— DATA EXTRACT —
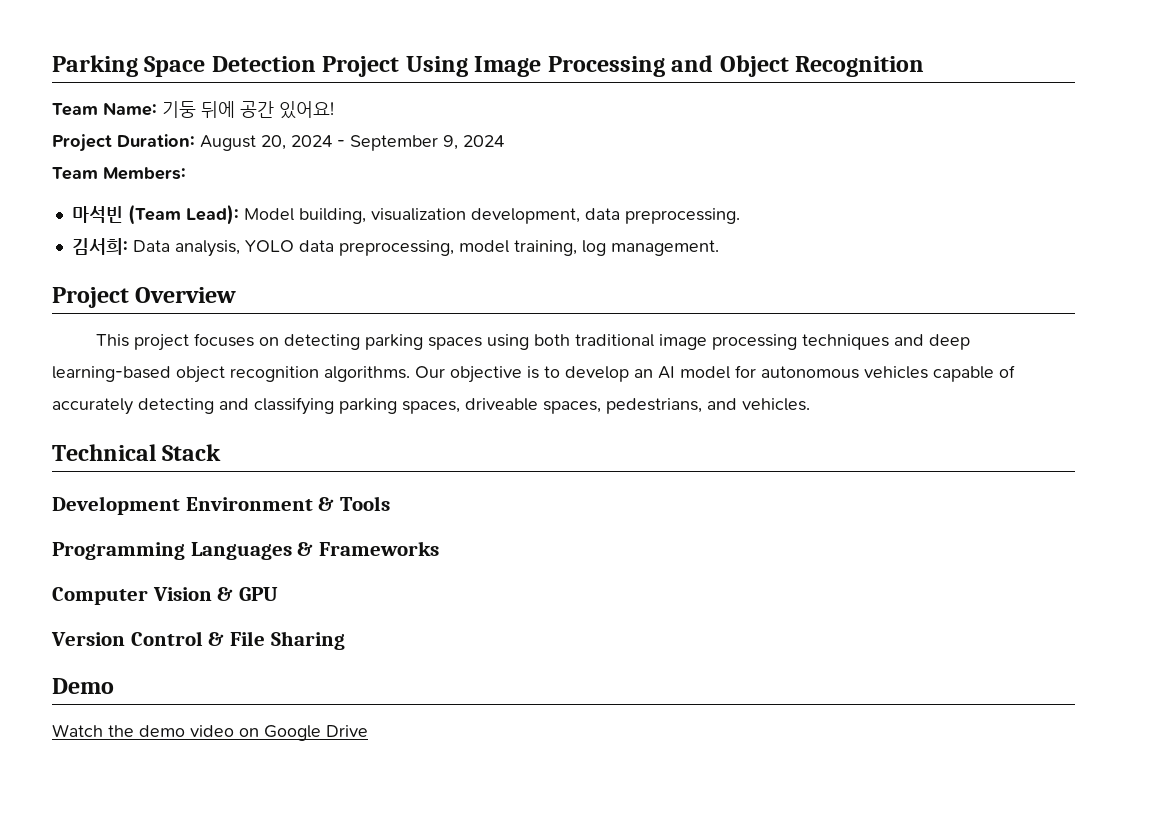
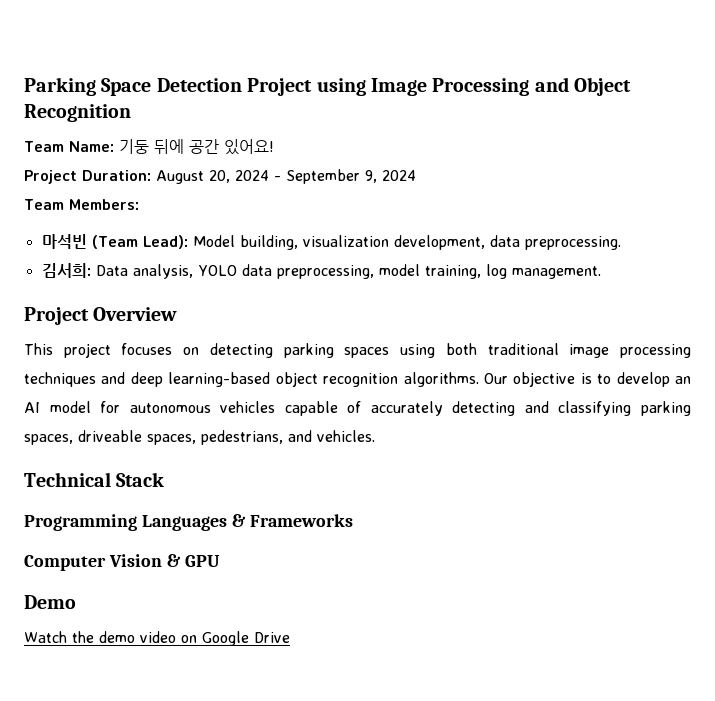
- Parking Space Detection Project Using Image Processing and Object Recognition
+ Parking Space Detection Project using Image Processing and Object Recognition
- Development Environment & Tools
- Version Control & File Sharing

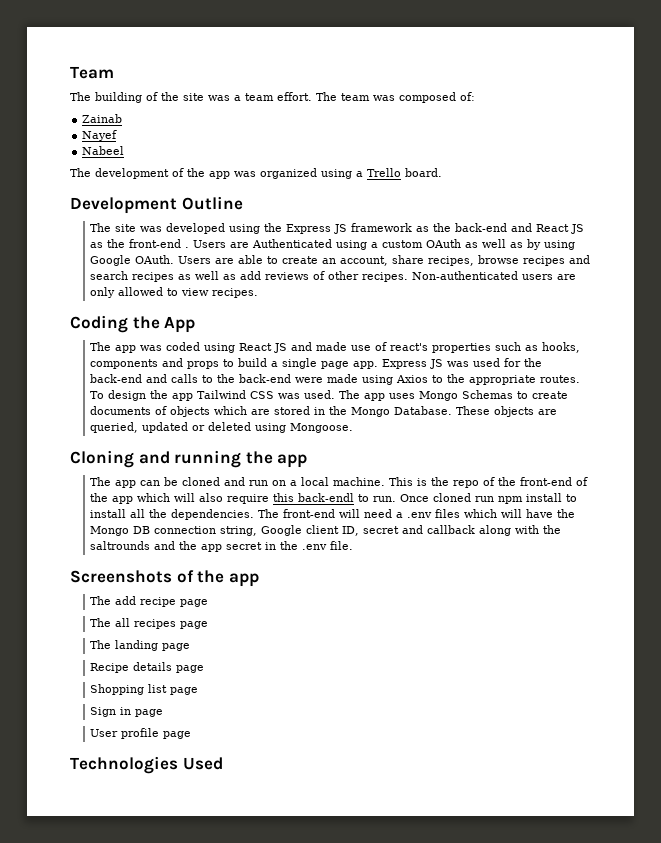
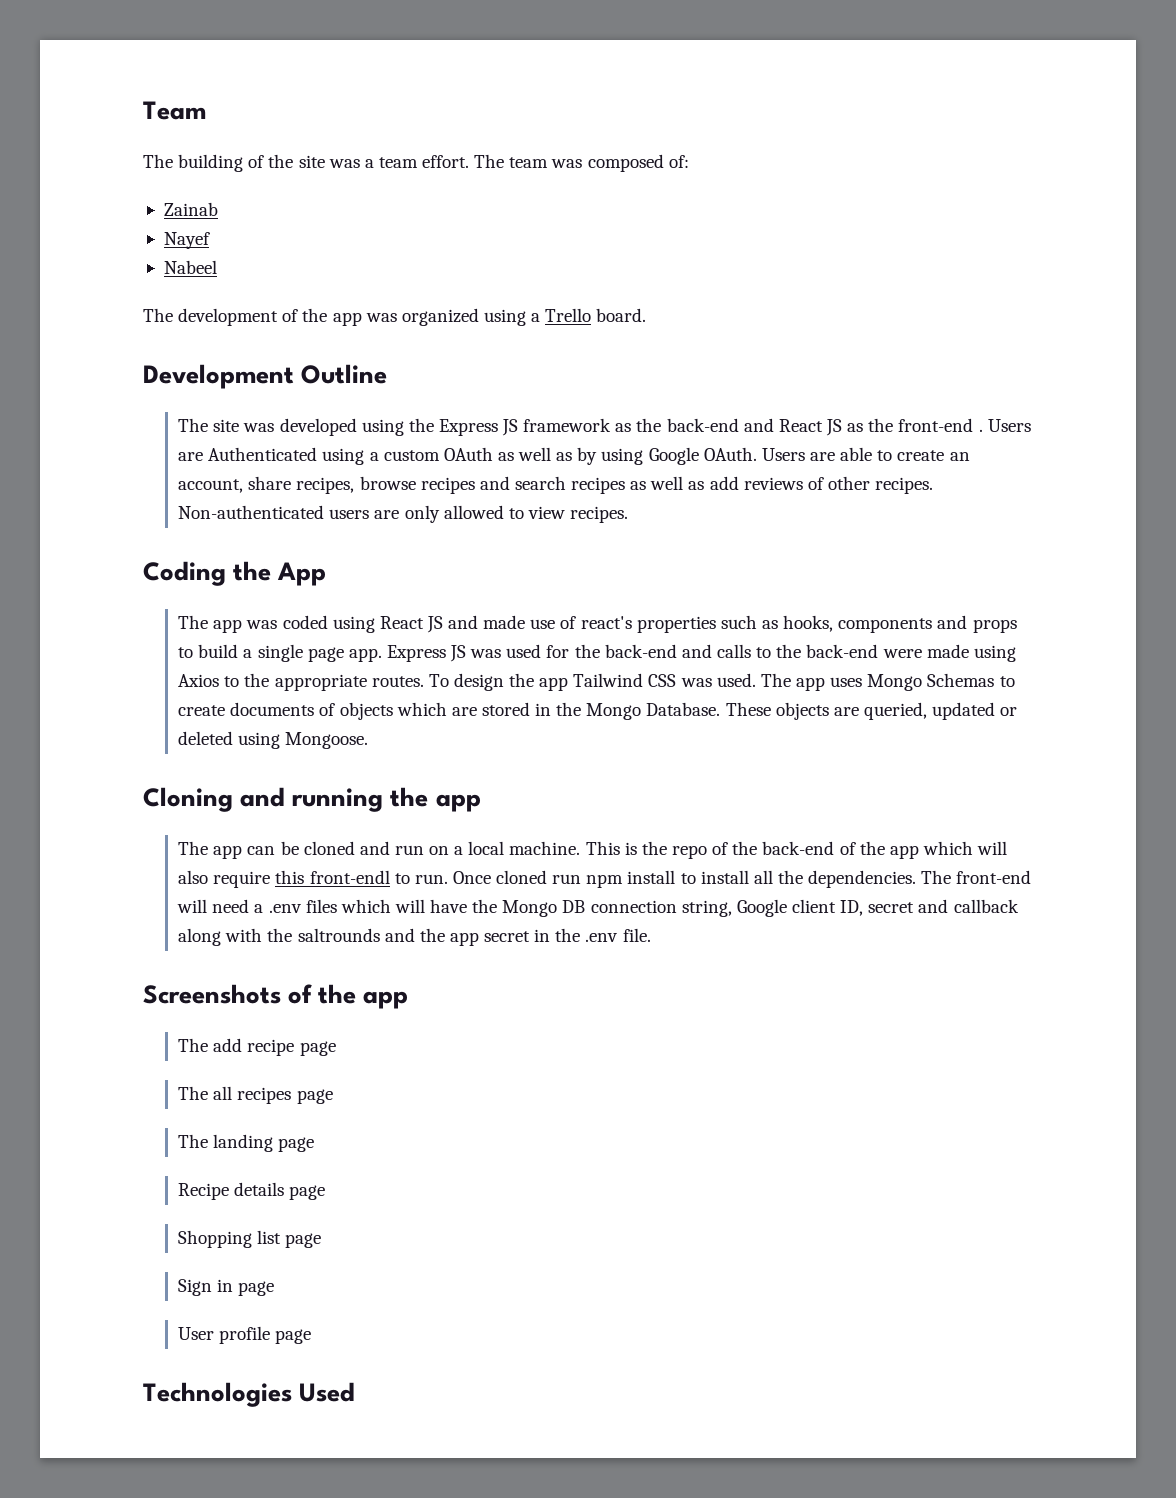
- This is the repo of the front-end of the app which will also require this back-endl to run.
+ This is the repo of the back-end of the app which will also require this front-endl to run.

— DESCRIPTION OF THE TASK —
Quote the data exactly, leaving every image out of the copy.

— ANSWER TO THE PROBLEM —
- Parking Space Detection Project Using Image Processing and Object Recognition
+ Parking Space Detection Project using Image Processing and Object Recognition
- Development Environment & Tools
- Version Control & File Sharing

- This is the repo of the front-end of the app which will also require this back-endl to run.
+ This is the repo of the back-end of the app which will also require this front-endl to run.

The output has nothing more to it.